Conference impact on attendees

This inaugural conference received very positive feedback from attendees with 100% of survey respondents reporting being either ‘very satisfied’ or ‘satisfied’ with the event and 92.9% and 7.1% indicating they would ‘absolutely’ or ‘probably’ attend next year’s conference, respectively. A 12-question cross-disciplinary pre- and post-conference assessment was also completed by over 75% of attendees to assess their knowledge in the diagnosis and management of liver cancer. Median scores improved from 50% to 75% (p < 0.001), demonstrating the educational value of the conference among attendees.

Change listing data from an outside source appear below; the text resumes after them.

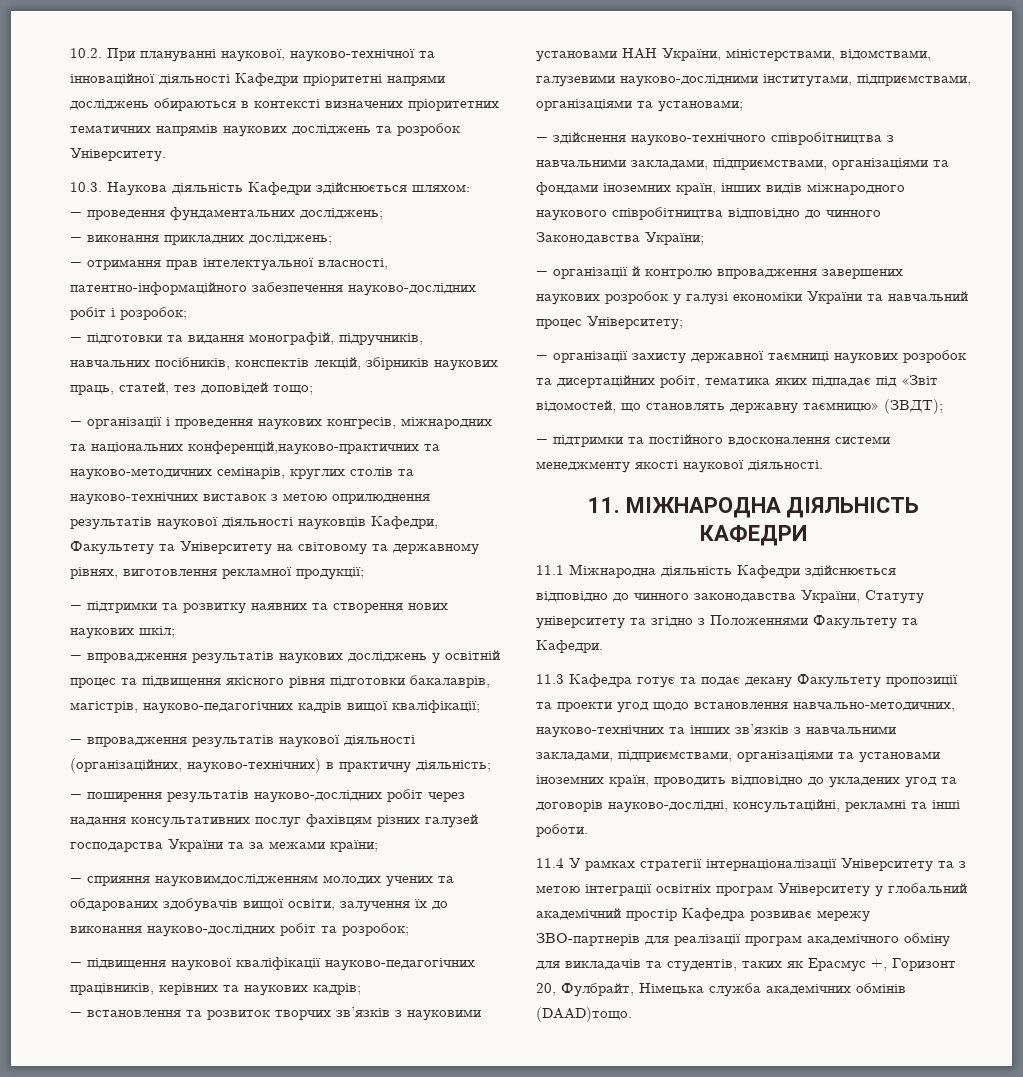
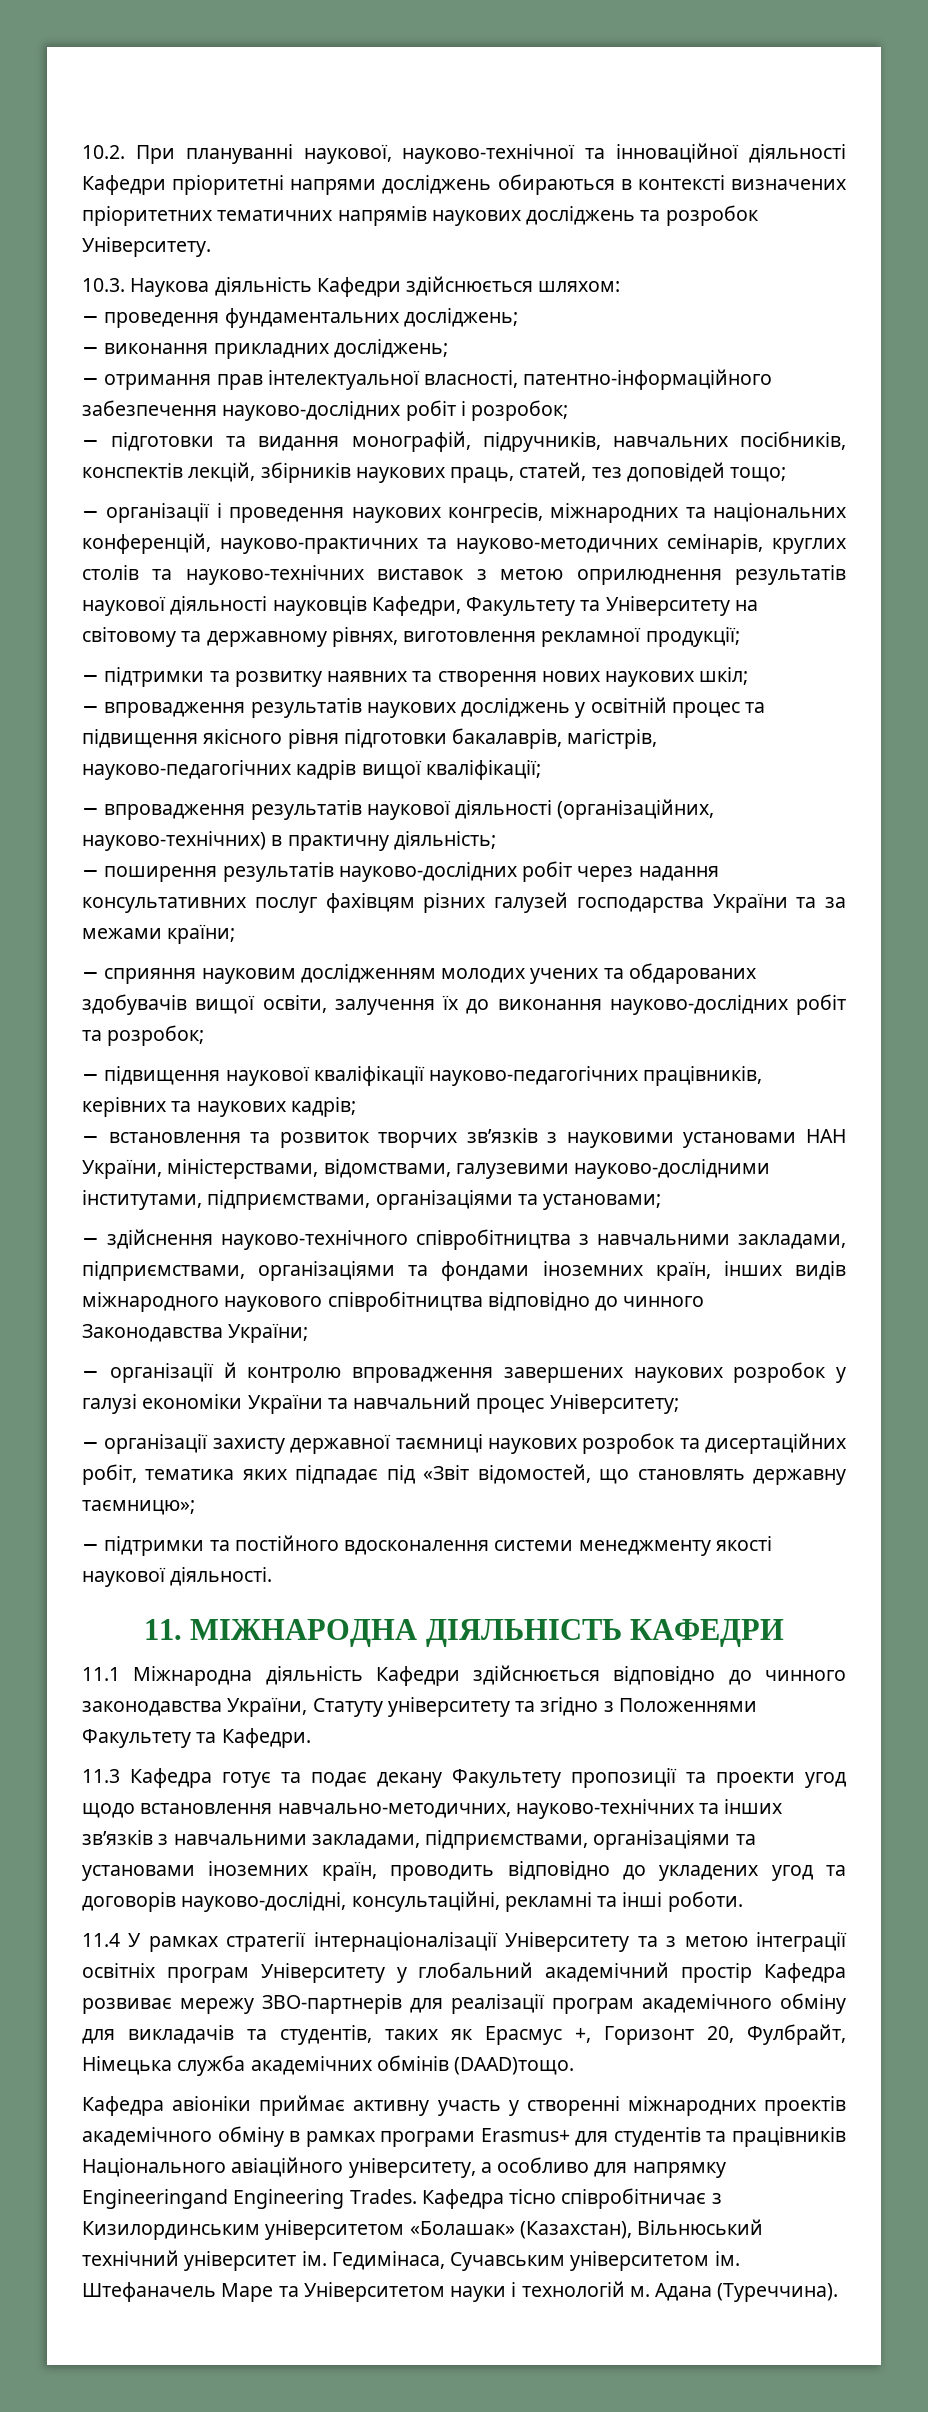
- − організації і проведення наукових конгресів, міжнародних та національних конференцій,науково-практичних та науково-методичних семінарів, круглих столів та науково-технічних виставок з метою оприлюднення результатів наукової діяльності науковців Кафедри, Факультету та Університету на світовому та державному рівнях, виготовлення рекламної продукції;
+ − організації і проведення наукових конгресів, міжнародних та національних конференцій, науково-практичних та науково-методичних семінарів, круглих столів та науково-технічних виставок з метою оприлюднення результатів наукової діяльності науковців Кафедри, Факультету та Університету на світовому та державному рівнях, виготовлення рекламної продукції;
- − сприяння науковимдослідженням молодих учених та обдарованих здобувачів вищої освіти, залучення їх до виконання науково-дослідних робіт та розробок;
+ − сприяння науковим дослідженням молодих учених та обдарованих здобувачів вищої освіти, залучення їх до виконання науково-дослідних робіт та розробок;
- − організації захисту державної таємниці наукових розробок та дисертаційних робіт, тематика яких підпадає під «Звіт відомостей, що становлять державну таємницю» (ЗВДТ);
+ − організації захисту державної таємниці наукових розробок та дисертаційних робіт, тематика яких підпадає під «Звіт відомостей, що становлять державну таємницю»;
+ Кафедра авіоніки приймає активну участь у створенні міжнародних проектів академічного обміну в рамках програми Erasmus+ для студентів та працівників Національного авіаційного університету, а особливо для напрямку Engineeringand Engineering Trades. Кафедра тісно співробітничає з Кизилординським університетом «Болашак» (Казахстан), Вільнюський технічний університет ім. Гедимінаса, Сучавським університетом ім. Штефаначель Маре та Університетом науки і технологій м. Адана (Туреччина).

The first TLCC was designed to provide comprehensive education to the Tanzanian medical community on liver cancer and serve as a call to action for future innovation in the realms of research and care for this high-burden, high-mortality disease. This conference took a unique approach aimed at: 1) improving awareness of the current status of liver cancer care in Tanzania, 2) providing perspectives from international speakers, 3) elucidating advancements in the field and 4) proposing local practical solutions that will improve care for HCC patients and those at risk. As Tanzania’s first conference on the subject, the TLCC2023 marked an important milestone in the fight against liver cancer. A holistic approach integrating both private and public sectors is vital in improving care for patients with liver cancer in Tanzania.


This manuscript has never been submitted or presented previously.

Conflicts of interest

No authors of this manuscript report any conflict of interest.


Nathan Brand was supported by the Fogarty International Center of the National Institutes of Health under Award Number D43TW009343 and the University of California Global Health Institute.

Jared Alswang was supported by the Harvard University Frederick Sheldon Travelling Fellowship and the American Society of Tropical Medicine & Hygiene Benjamin H. Kean Travel Fellowship.

This article was not funded by any source.